Show each line of the entries below in which the word "letter" appears.

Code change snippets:
· · · ·
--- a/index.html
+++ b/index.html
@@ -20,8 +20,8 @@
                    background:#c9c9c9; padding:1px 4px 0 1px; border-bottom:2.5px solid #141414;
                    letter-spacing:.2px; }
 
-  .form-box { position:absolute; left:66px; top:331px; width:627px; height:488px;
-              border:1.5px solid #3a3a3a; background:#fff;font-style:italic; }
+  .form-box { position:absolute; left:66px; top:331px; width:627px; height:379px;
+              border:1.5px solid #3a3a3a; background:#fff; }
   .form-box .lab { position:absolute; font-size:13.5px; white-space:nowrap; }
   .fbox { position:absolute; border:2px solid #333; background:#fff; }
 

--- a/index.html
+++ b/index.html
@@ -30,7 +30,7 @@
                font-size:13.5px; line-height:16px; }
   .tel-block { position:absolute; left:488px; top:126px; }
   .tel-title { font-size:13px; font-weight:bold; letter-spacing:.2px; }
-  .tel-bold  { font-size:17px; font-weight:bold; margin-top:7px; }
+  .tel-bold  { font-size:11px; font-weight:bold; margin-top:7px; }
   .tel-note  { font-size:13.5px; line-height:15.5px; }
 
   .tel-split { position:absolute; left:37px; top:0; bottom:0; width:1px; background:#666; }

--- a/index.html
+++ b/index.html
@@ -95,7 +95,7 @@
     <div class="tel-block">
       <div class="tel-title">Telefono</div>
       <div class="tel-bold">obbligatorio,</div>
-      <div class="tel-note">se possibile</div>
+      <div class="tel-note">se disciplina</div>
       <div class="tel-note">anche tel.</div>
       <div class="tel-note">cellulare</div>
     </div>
· · · ·
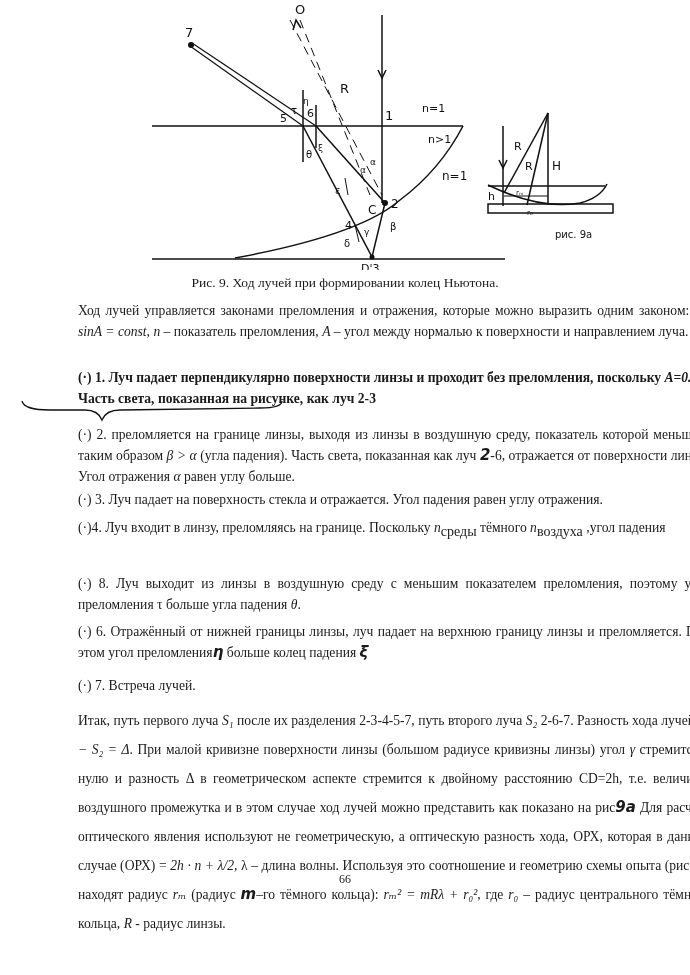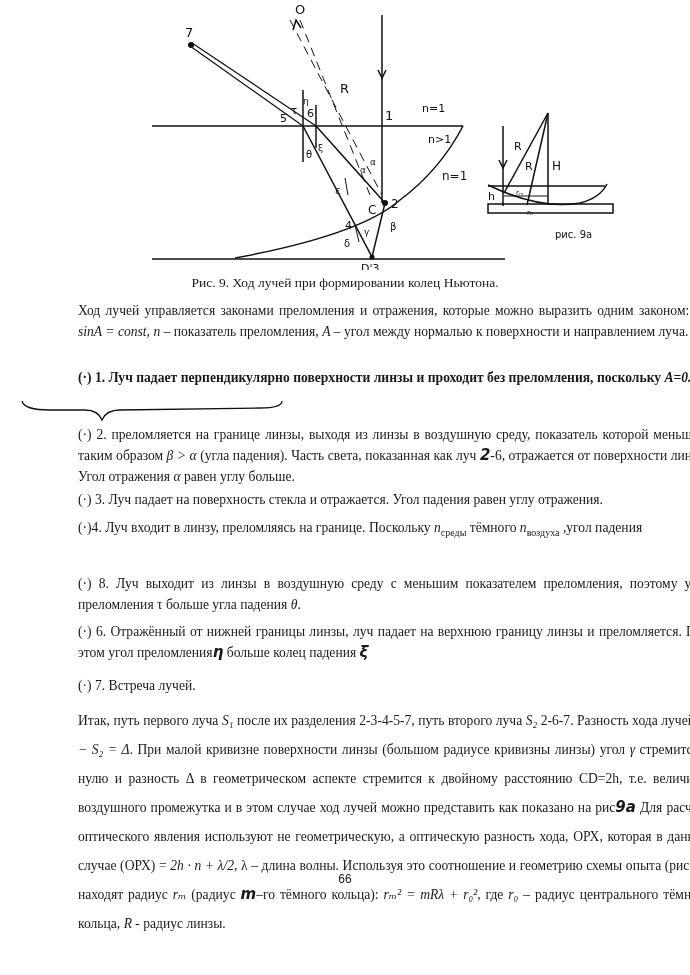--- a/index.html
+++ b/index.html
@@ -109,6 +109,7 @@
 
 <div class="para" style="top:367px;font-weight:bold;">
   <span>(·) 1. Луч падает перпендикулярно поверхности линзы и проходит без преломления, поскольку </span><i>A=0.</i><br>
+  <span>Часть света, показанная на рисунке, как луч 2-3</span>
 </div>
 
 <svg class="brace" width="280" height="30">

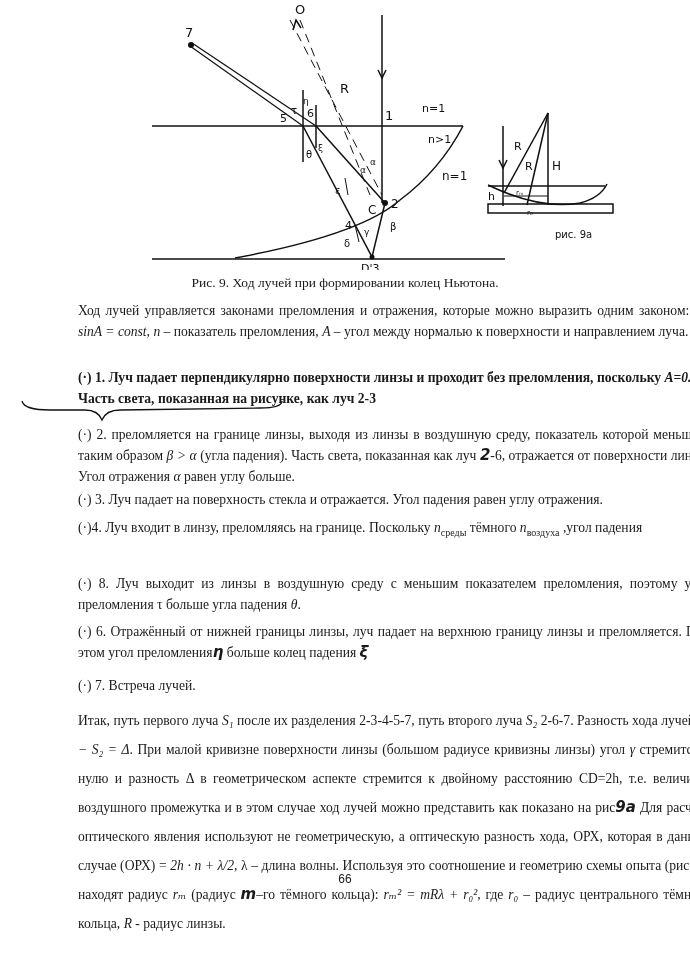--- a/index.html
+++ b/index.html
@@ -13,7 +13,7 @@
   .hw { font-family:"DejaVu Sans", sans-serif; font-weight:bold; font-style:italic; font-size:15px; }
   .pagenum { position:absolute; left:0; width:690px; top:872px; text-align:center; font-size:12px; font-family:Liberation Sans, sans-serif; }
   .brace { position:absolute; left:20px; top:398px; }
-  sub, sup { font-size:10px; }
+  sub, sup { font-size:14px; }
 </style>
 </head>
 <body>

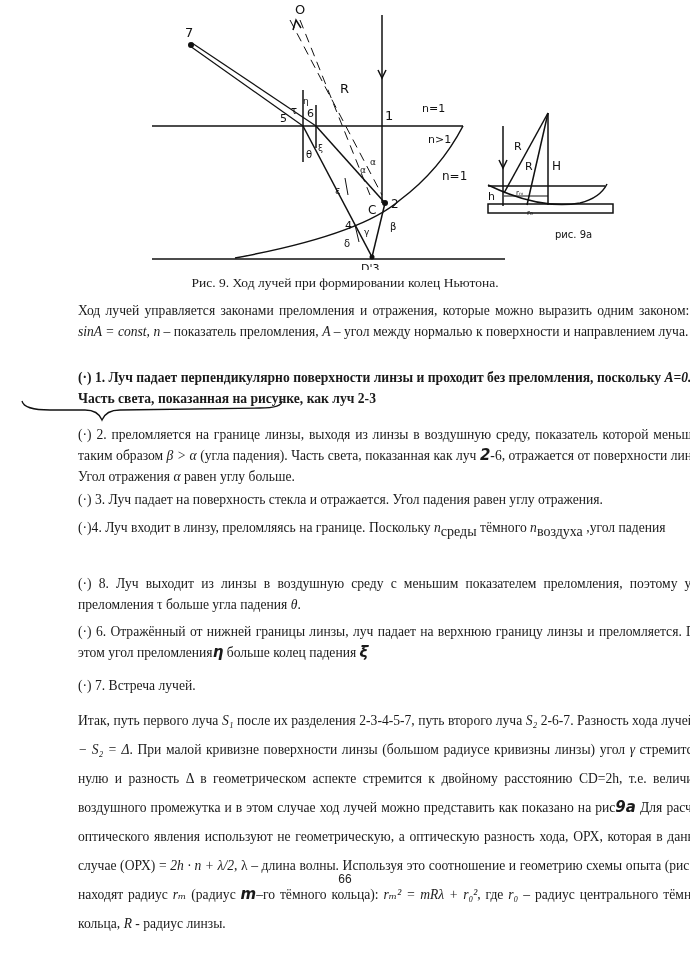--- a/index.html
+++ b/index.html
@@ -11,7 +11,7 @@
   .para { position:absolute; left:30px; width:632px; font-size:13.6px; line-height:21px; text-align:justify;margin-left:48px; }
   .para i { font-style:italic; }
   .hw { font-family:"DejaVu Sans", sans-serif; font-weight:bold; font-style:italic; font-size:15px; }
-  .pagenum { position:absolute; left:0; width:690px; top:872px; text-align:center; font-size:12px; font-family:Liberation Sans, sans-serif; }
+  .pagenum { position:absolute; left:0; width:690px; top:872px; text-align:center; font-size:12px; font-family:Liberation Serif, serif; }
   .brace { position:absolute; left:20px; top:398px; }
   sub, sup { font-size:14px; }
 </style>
· · · ·
• [Written solution]
                    letter-spacing:.2px; }
   .tel-title { font-size:13px; font-weight:bold; letter-spacing:.2px; }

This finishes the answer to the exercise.